> [Exercise instructions] Every line holding "left" should be copied from the records below.

> [Data shown]

•••

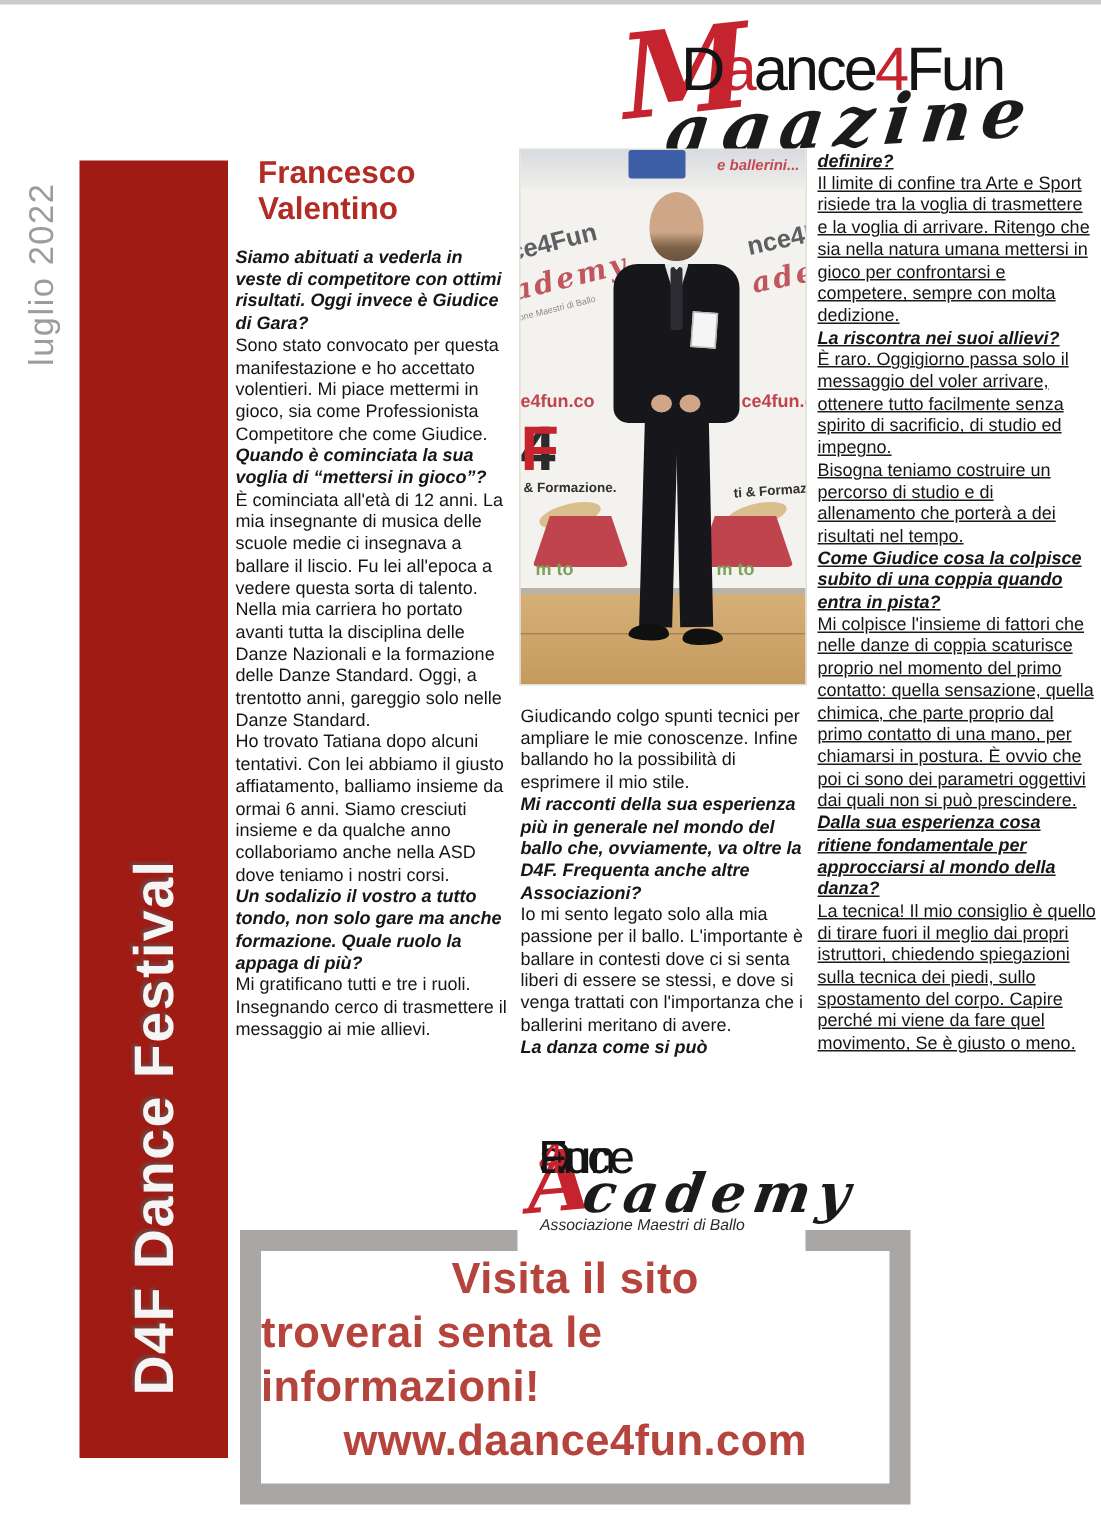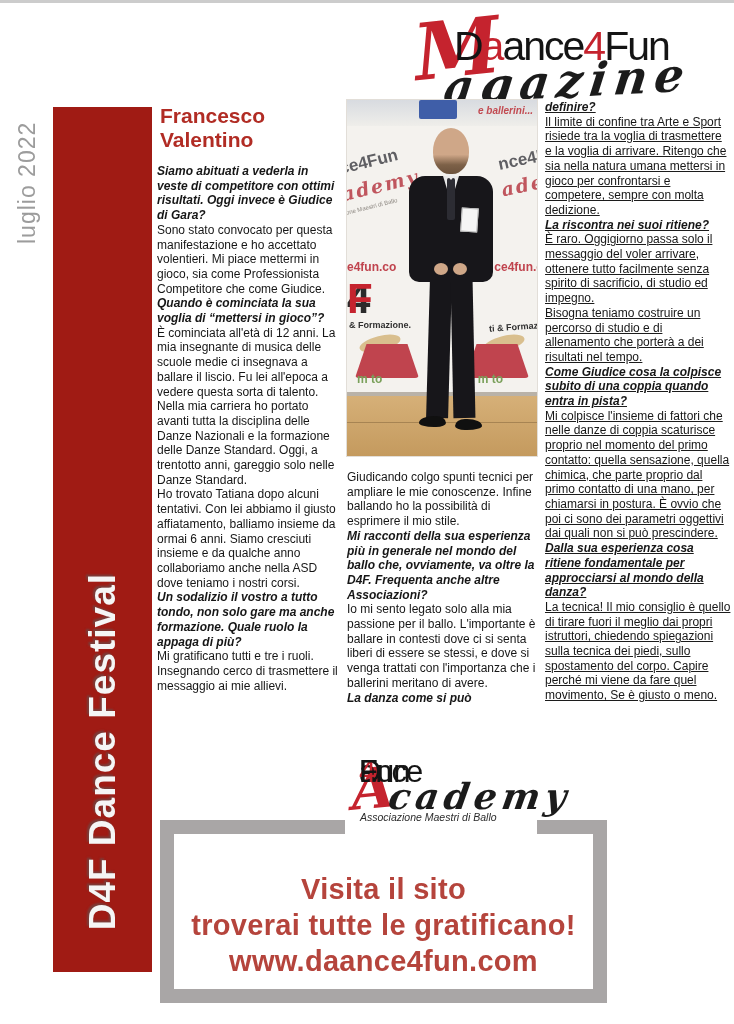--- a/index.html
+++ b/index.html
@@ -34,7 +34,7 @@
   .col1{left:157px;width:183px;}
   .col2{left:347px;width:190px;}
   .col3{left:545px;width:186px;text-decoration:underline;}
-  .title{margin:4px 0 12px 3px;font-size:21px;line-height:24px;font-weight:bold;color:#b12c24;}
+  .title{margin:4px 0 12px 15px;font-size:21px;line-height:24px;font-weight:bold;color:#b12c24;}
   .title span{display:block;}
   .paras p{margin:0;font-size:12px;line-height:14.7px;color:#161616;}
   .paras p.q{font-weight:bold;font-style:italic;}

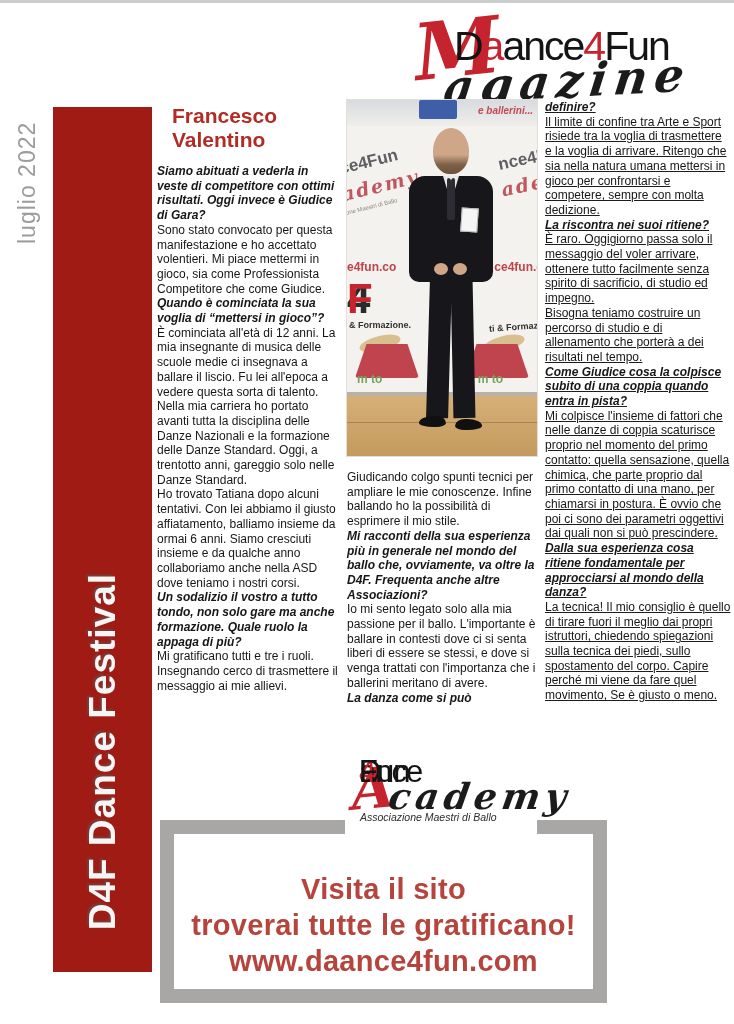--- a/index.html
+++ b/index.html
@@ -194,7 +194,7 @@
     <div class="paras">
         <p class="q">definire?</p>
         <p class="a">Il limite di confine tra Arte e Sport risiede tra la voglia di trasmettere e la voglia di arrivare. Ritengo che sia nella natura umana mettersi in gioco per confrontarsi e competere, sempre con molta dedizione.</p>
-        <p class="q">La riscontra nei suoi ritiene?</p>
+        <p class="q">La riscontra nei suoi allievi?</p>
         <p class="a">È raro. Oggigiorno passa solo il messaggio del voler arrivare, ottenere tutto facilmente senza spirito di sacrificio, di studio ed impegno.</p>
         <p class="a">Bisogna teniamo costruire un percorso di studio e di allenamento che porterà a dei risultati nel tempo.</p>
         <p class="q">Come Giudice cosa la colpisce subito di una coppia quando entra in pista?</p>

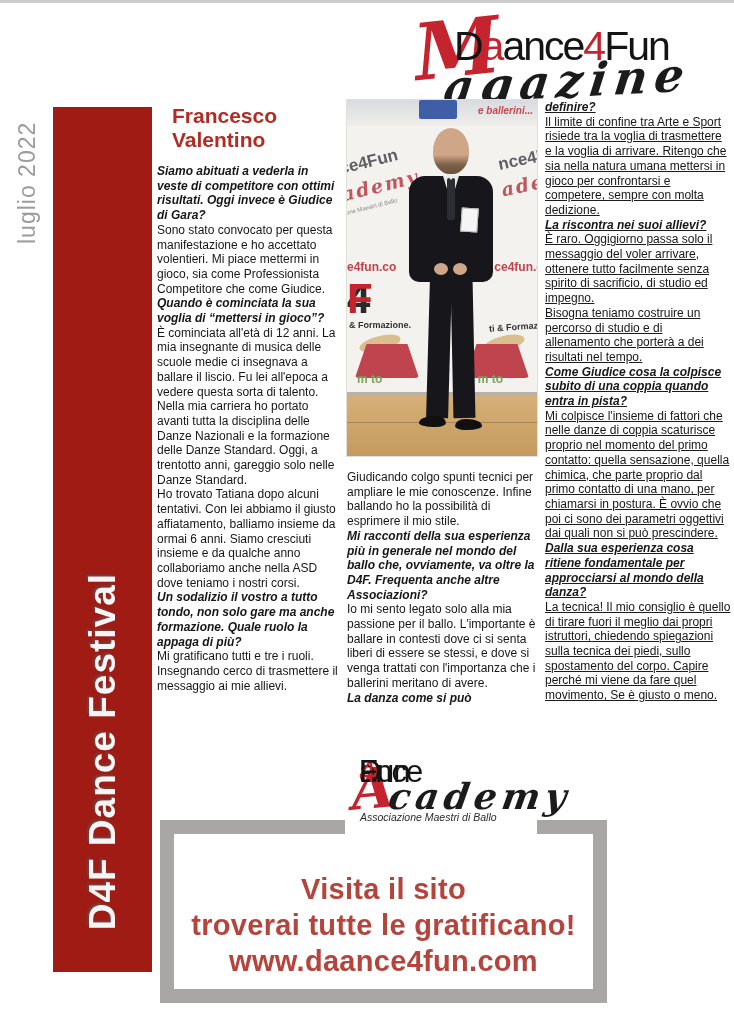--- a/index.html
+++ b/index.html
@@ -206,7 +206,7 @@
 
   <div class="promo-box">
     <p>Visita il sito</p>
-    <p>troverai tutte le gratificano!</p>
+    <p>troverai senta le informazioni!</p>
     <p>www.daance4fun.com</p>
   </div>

•••

> [Written response]
   .col1{left:157px;width:183px;}
   .col2{left:347px;width:190px;}
   .col3{left:545px;width:186px;text-decoration:underline;}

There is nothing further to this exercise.